Original by Yuriy “yurasumy” Podolyaka published at Naspravdi; translation from Russian by J.Hawk
Artillery activity has declined somewhat in recent days. Thank God there so far have been no major provocations with large numbers of casualties, so hope remains that further escalation can be avoided. But even then there is an absolute certainty that this is just a postponement of the inevitable.
Current military situation
A comparative calm has settled on the Donbass in recent days. On February 4 the intensity of shelling has declined by half in comparison with February 2 and 3. On February 5 there was an escalation but not comparable to the preceding days. Nevertheless, forces on both sides are occupying jump-off positions, ready to start active operations.
The greatest hot-spot remains the Avdeyevka industrial zone. That’s where the most tactically-motivated shelling is going on, rather than simple “exchanges of fire.” This is evident from the losses. It is from Avdeyevka and adjacent territories that the biggest flow of UAF casualties is coming. This is where the NAF has adopted layered fire attack tactics which entail simultaneous fire on enemy positions from tanks, BMPs, artillery, and mortars. This forces the enemy at occupied strongpoints to reveal themselves and suffer losses.
There are also reports of sudden fire strikes on UAF positions in the operational depth (10km behind the front line or more) which force the enemy to be on constant alert and suffer losses.
For example, the shelling of UAF positions near the village of Galitsinovka in the Maryinka district on the night of February 2-3 which blanketed the positions of the 80th Air Assault Brigade.
On other sectors of the front, in spite of the frequent but not systematic shelling, we have not observed that.
The NAF is also periodically probing UAF positions in the Avdeyevka industrial zone using short attacks, but with no tactical movement so far.
Thank God Avdeyevka had one of its power lines fixed and now the city can breathe more easily. The city is also receiving heat at full capacity and also filtered water which, as of the morning of February 5, was sufficient to last for only 3-4 days at the rate of 1 hour of water delivery per day. Now there is the ability not only to supply water to the consumers but restore operational reserves in case the situation repeats itself.
Gorlovka’s power supply has also been restored after the high-tension lines from the Uglegorsk power station have been blown up. The situation in the city is still fearful but stable. The overall humanitarian situation is improving.

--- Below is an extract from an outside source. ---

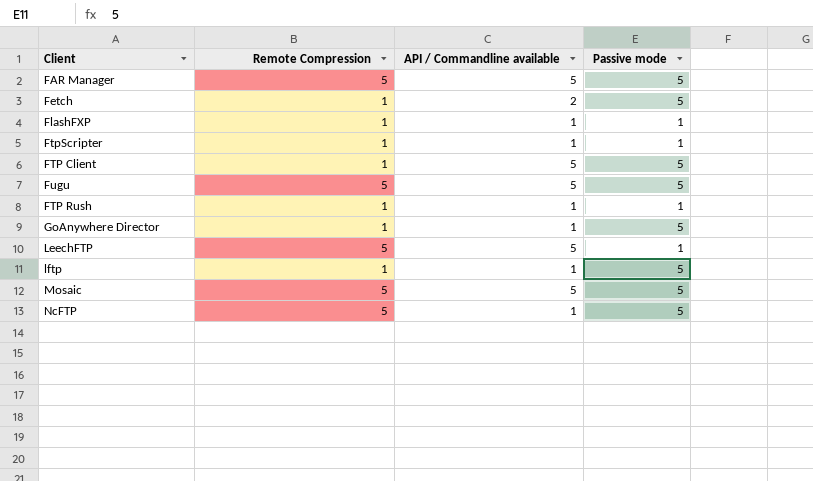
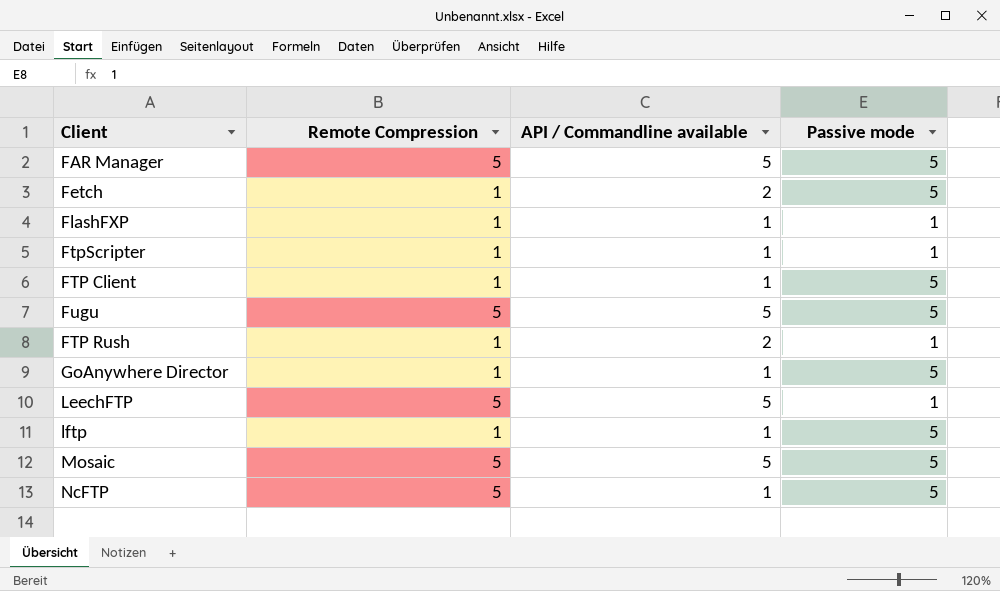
FTP Client | API / Commandline available: 5 -> 1
FTP Rush | API / Commandline available: 1 -> 2

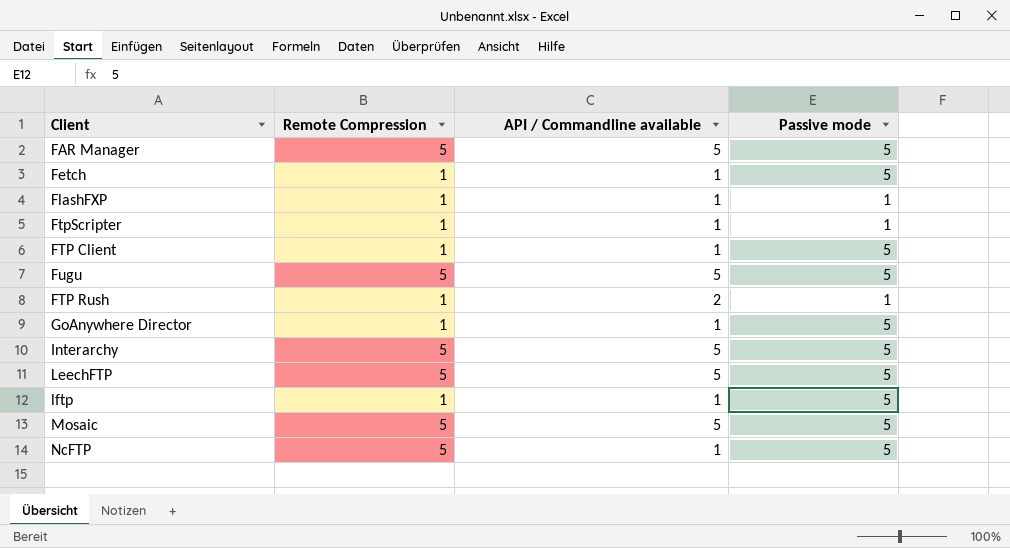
Fetch | API / Commandline available: 2 -> 1
row Interarchy: none -> 5 | 5 | 5
LeechFTP | Passive mode: 1 -> 5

Here there is little encouraging to say. Since the preconditions for repeating the events on the Svetlodarsk salient or near Avdeyevka have not gone away, future complications of this sort are practically inevitable. What is more, I don’t think that the Avdeyevka escalation is complete. Judging by the considerable troop movements, one can’t rule out a new round of escalation. Something could happen at any moment that might serve as justification in someone’s eyes.
Like two months ago, Kiev has not found a way out of the political dead end but it has to find one. Conflict escalation, even when under hopeless conditions, is one of these ways. It also can’t be ruled out that the new US administration, which is engaged in horse-trading with Moscow and might not be against using the Poroshenko regime to raise the stakes and the cost of the Ukrainian chip that it will have to surrender to the Kremlin sooner or later, is prodding them in this direction.